Media Kampung, Pemerintah Amerika Serikat (AS) mengumumkan pelonggaran besar-besaran terhadap pembatasan ekspor untuk Uni Emirat Arab (UEA). Kebijakan ini menghapus hambatan penjualan chip kecerdasan buatan (AI) canggih, peralatan militer, serta teknologi terkait minyak dan gas ke negara sekutu di kawasan Teluk tersebut.
Departemen Perdagangan AS menyatakan akan meningkatkan status UEA dalam aturan ekspor AS. Langkah ini mencerminkan penetapan UEA sebagai mitra pertahanan utama serta perannya dalam mendukung tujuan keamanan nasional AS, termasuk upaya terkait Iran.
Ruang Lingkup Pelonggaran Ekspor
Biro Industri dan Keamanan (BIS) akan mengeluarkan UEA dari dua kelompok negara yang dibatasi. Dengan demikian, UEA memenuhi syarat untuk menerima ekspor tanpa lisensi atas barang-barang militer yang dikontrol, satelit dan pesawat antariksa tertentu, serta barang-barang penggunaan ganda yang digunakan dalam produksi minyak dan gas, desalinasi, dan tenaga nuklir sipil.
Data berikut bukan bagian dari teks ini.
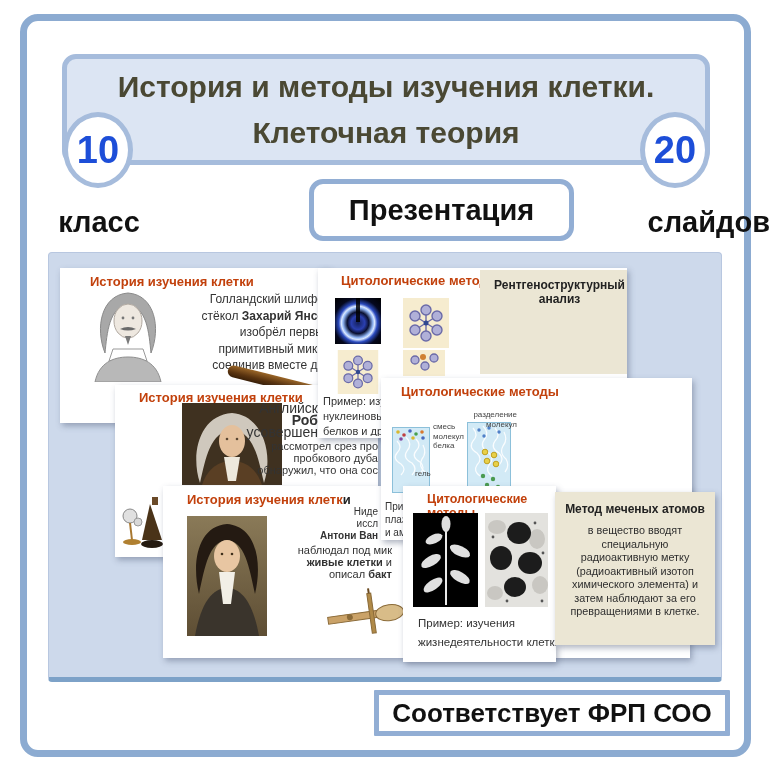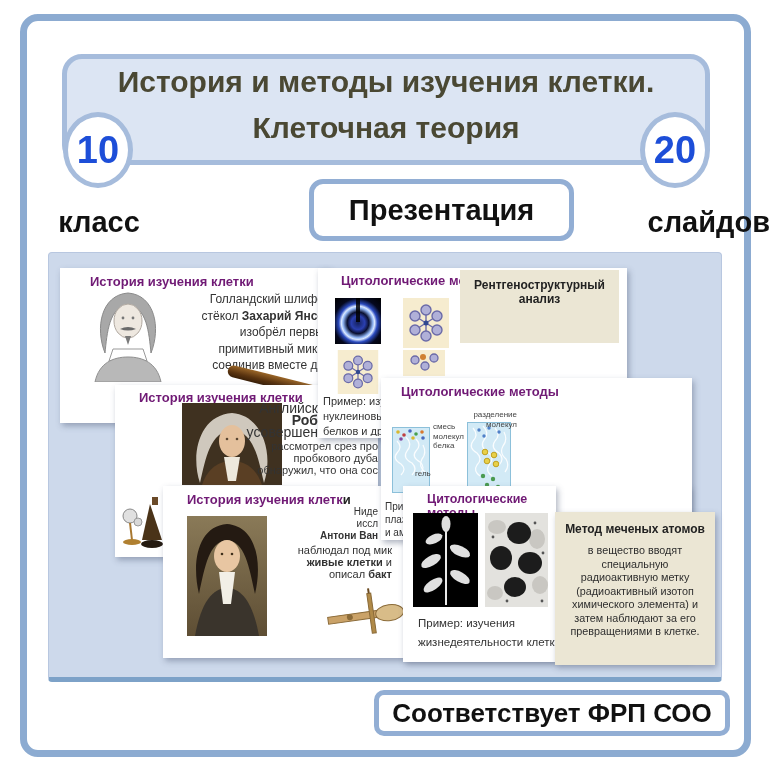"История и методы изучения клетки." .header-box { border-radius: 20px -> 14px; padding-top: none -> 5px }
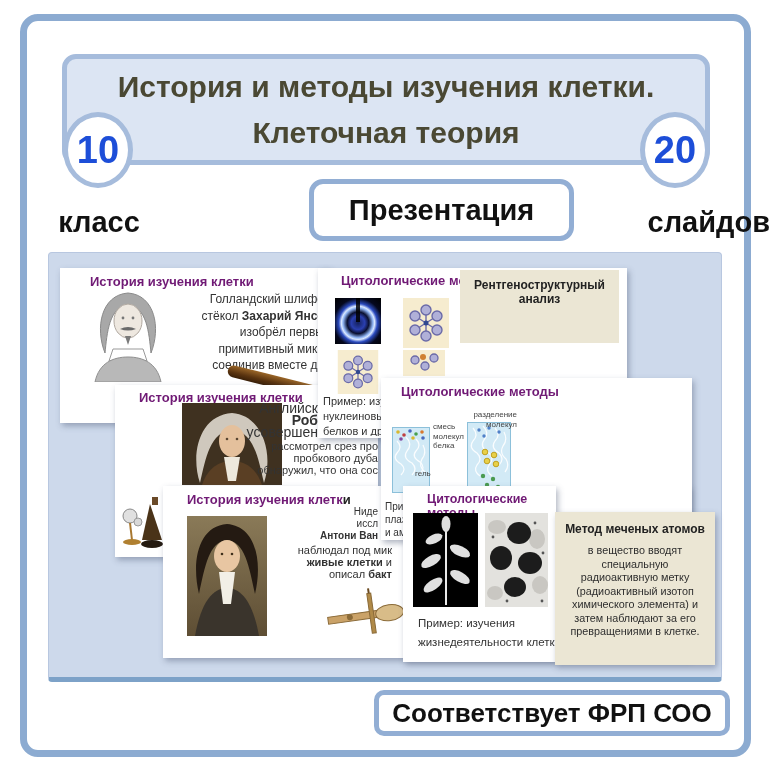"История изучения клетки" .stitle { color: #701a75 -> #c2410c }
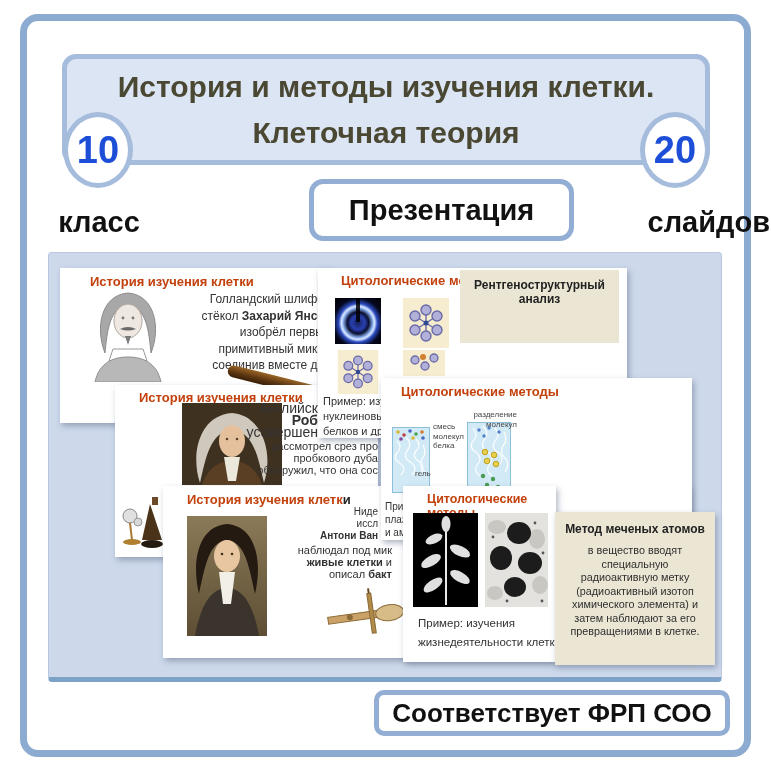"Рентгеноструктурный анализ" div.abs { height: 73px -> 104px; left: 142px -> 162px }
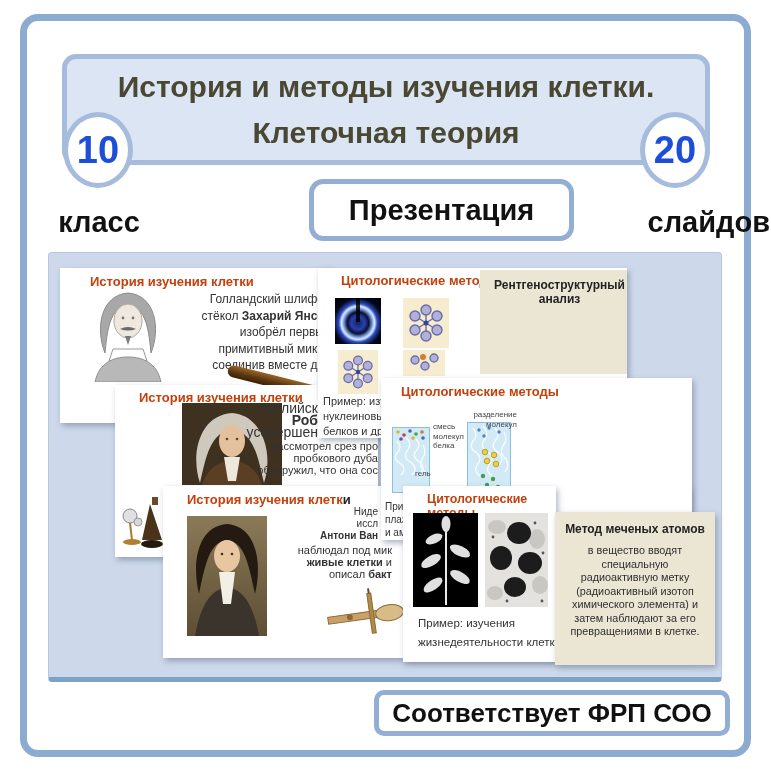"Метод меченых атомов" div.abs { top: 512px -> 492px }
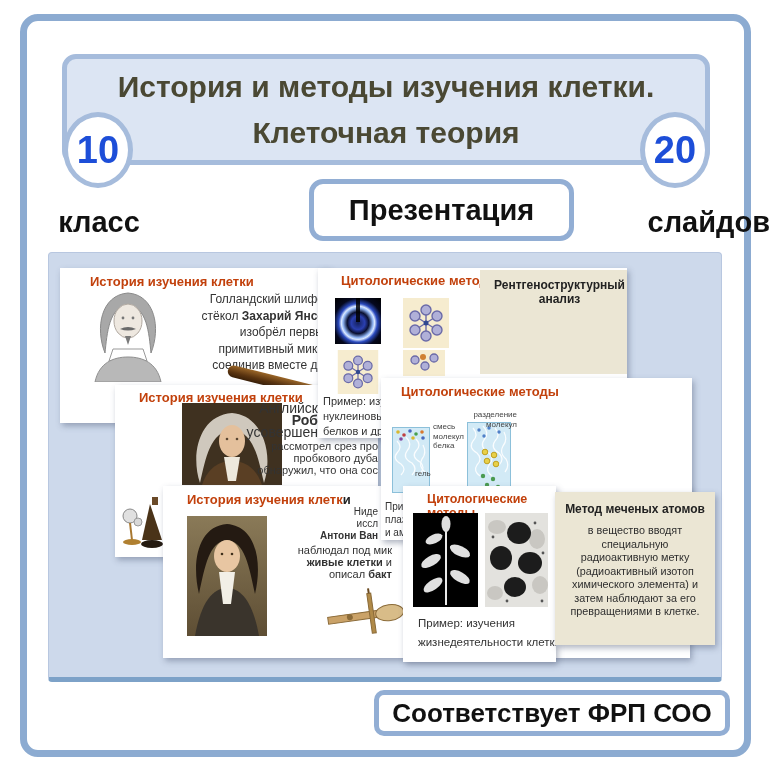"Соответствует ФРП СОО" .footer-badge { border-radius: 10px -> 1px }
Perubahan ini juga mencabut pembatasan dukungan terhadap program pesawat nirawak (drone) UEA.
Peningkatan status tersebut “dibenarkan mengingat kemitraan militer AS-UEA yang sedang berlangsung serta komitmen UEA untuk mencegah pengalihan dan penyalahgunaan teknologi sensitif AS,” ungkap Departemen Perdagangan dalam pernyataannya.
Kesepakatan AI dan Investasi
Secara terpisah, Departemen Perdagangan menyetujui pemberian izin bagi pemerintah UEA dan perusahaan tertentu untuk menerima perangkat komputasi canggih, termasuk chip AI dan server, tanpa memerlukan lisensi ekspor. Langkah ini merupakan bagian dari perjanjian kerja sama yang disepakati pada Mei 2025, di mana UEA berkomitmen untuk melakukan investasi setara dalam infrastruktur AI di AS.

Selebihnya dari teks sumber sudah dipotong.